*** Begin section ***
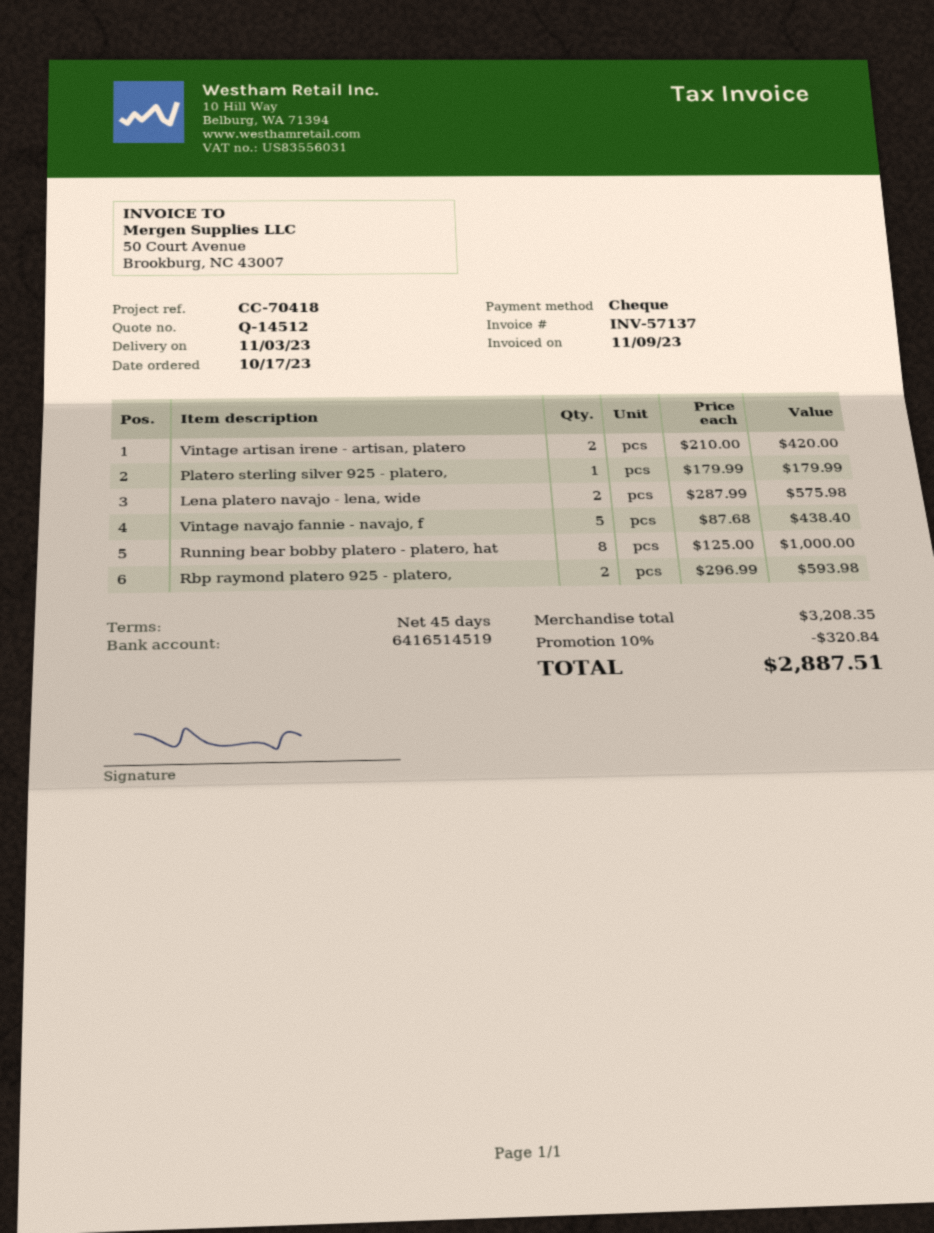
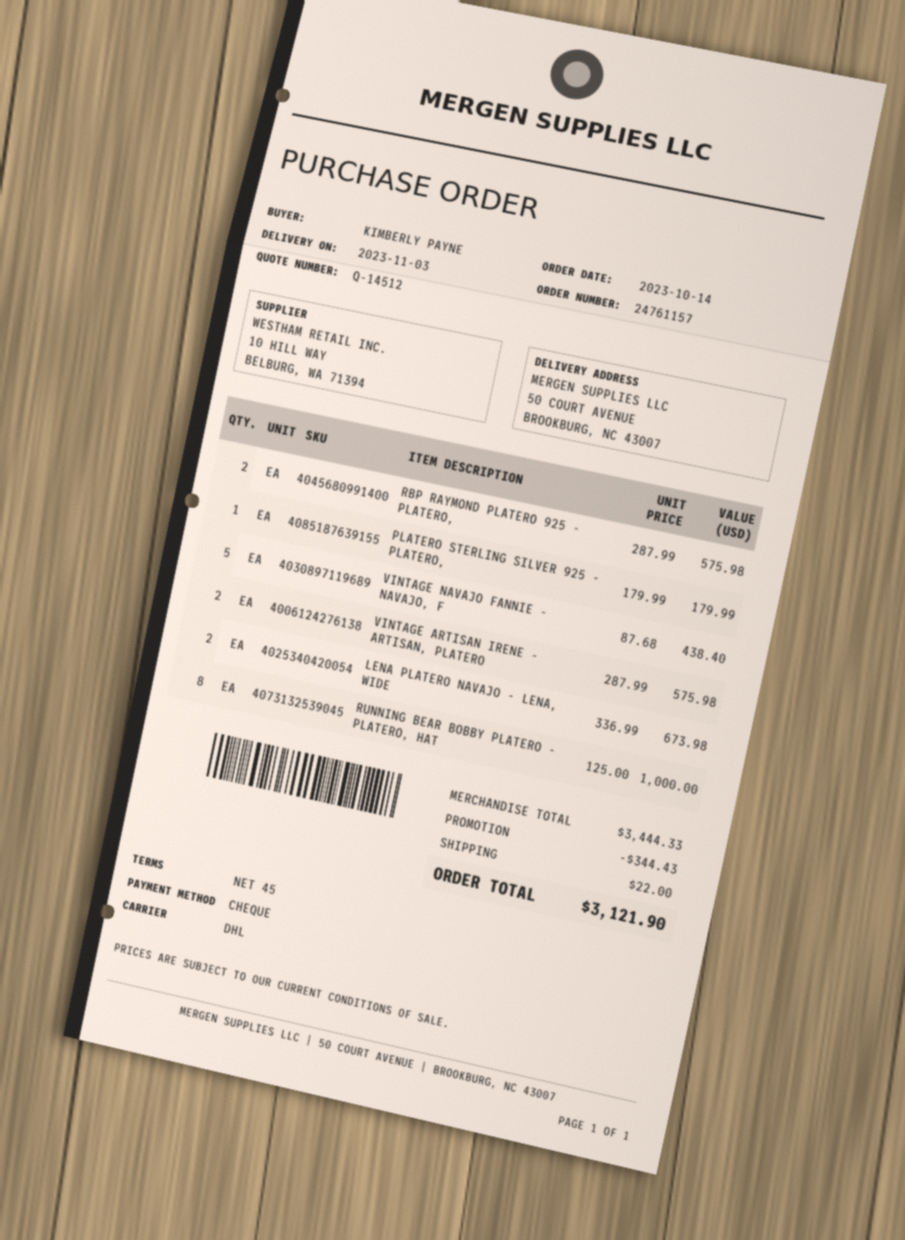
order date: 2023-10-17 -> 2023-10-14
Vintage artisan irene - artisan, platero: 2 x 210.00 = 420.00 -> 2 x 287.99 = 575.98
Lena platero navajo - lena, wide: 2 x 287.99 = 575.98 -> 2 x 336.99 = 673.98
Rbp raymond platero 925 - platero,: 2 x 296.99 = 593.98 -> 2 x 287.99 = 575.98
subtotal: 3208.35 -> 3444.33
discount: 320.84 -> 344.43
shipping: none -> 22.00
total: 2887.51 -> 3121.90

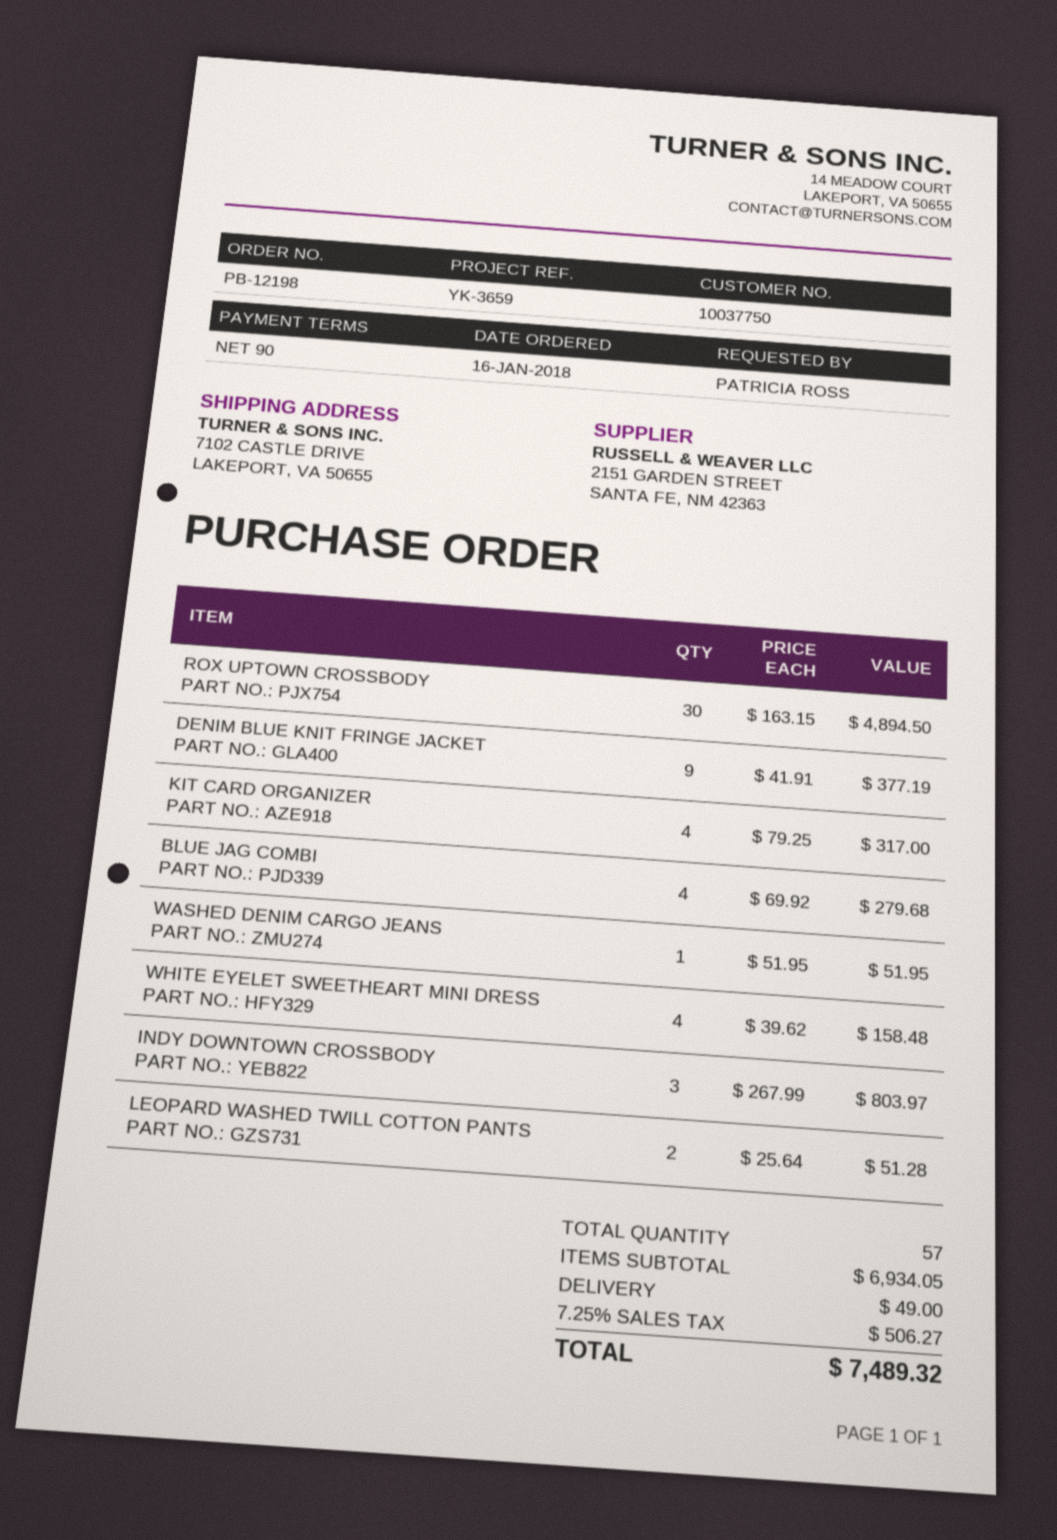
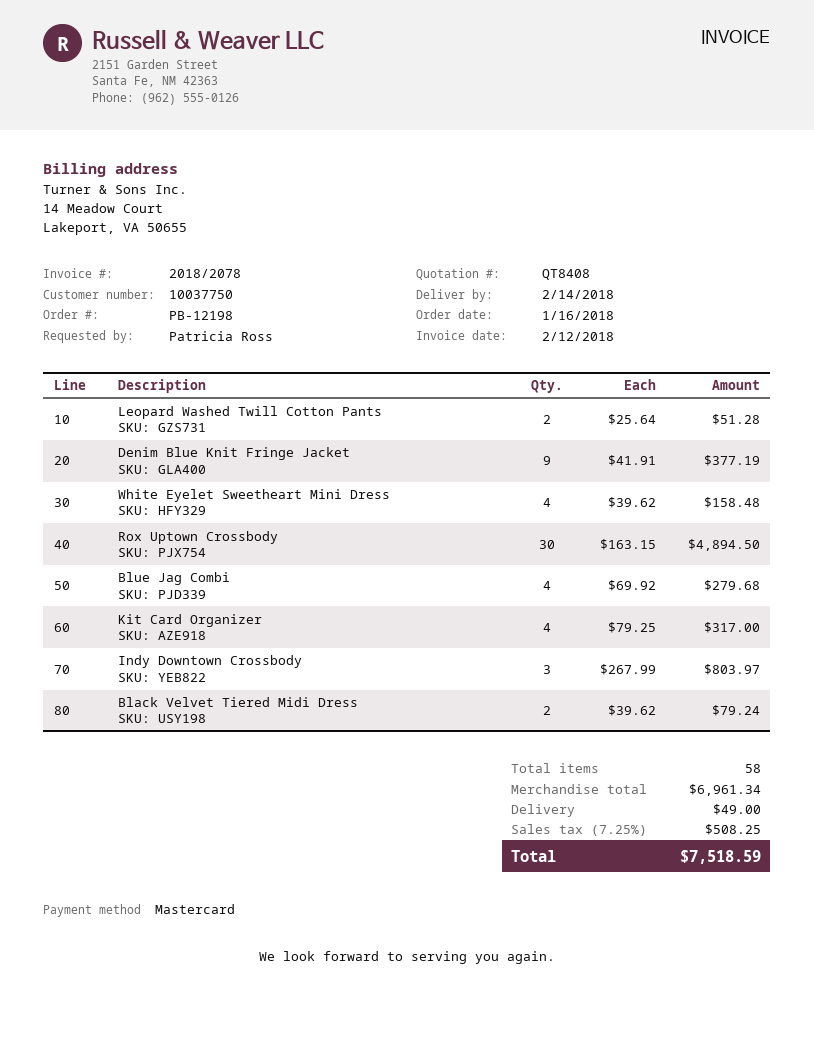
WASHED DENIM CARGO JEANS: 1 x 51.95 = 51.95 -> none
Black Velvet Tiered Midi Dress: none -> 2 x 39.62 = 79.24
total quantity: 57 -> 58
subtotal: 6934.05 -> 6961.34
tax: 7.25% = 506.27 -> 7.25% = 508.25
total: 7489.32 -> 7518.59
*** End section ***
PROBLEM TO WORK ON ▸
Each line, from the beginning of the listing to the line bearing "discount: 320.84 -> 344.43" inclusive, should be copied exactly; the pictures stay out.

RESPONSE BOX ▸
order date: 2023-10-17 -> 2023-10-14
Vintage artisan irene - artisan, platero: 2 x 210.00 = 420.00 -> 2 x 287.99 = 575.98
Lena platero navajo - lena, wide: 2 x 287.99 = 575.98 -> 2 x 336.99 = 673.98
Rbp raymond platero 925 - platero,: 2 x 296.99 = 593.98 -> 2 x 287.99 = 575.98
subtotal: 3208.35 -> 3444.33
discount: 320.84 -> 344.43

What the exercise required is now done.